* WORK INSTRUCTIONS *
All lines holding the word "questionnaires" are to be copied from the records beneath.

* MATERIAL FOR THIS EXERCISE *
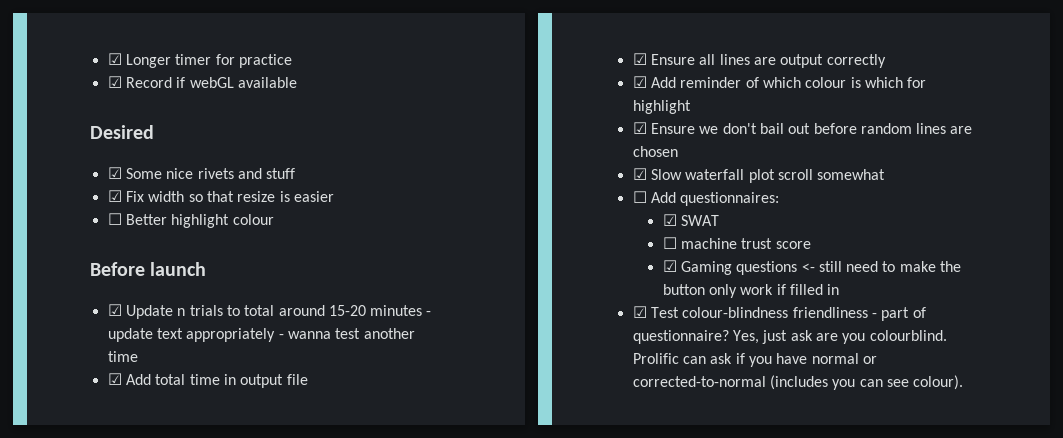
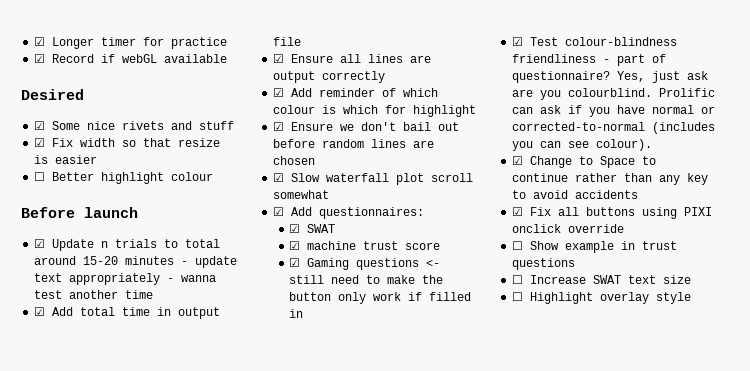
- ☐ Add questionnaires:
+ ☑ Add questionnaires:
- ☐ machine trust score
+ ☑ machine trust score
+ ☑ Change to Space to continue rather than any key to avoid accidents
+ ☑ Fix all buttons using PIXI onclick override
+ ☐ Show example in trust questions
+ ☐ Increase SWAT text size
+ ☐ Highlight overlay style

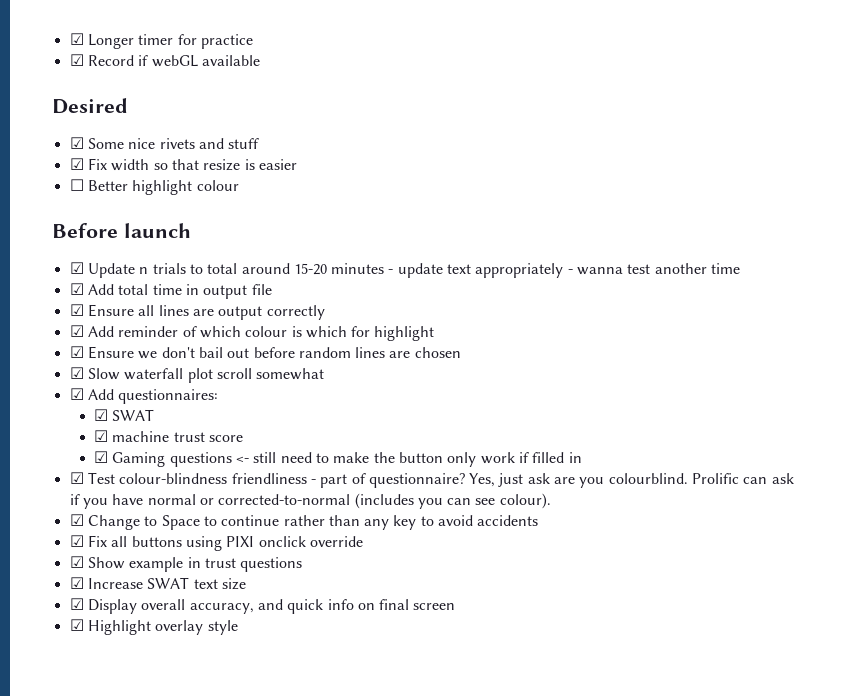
- ☐ Show example in trust questions
+ ☑ Show example in trust questions
- ☐ Increase SWAT text size
+ ☑ Increase SWAT text size
- ☐ Highlight overlay style
+ ☑ Display overall accuracy, and quick info on final screen
+ ☑ Highlight overlay style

* SOLUTION *
- ☐ Add questionnaires:
+ ☑ Add questionnaires:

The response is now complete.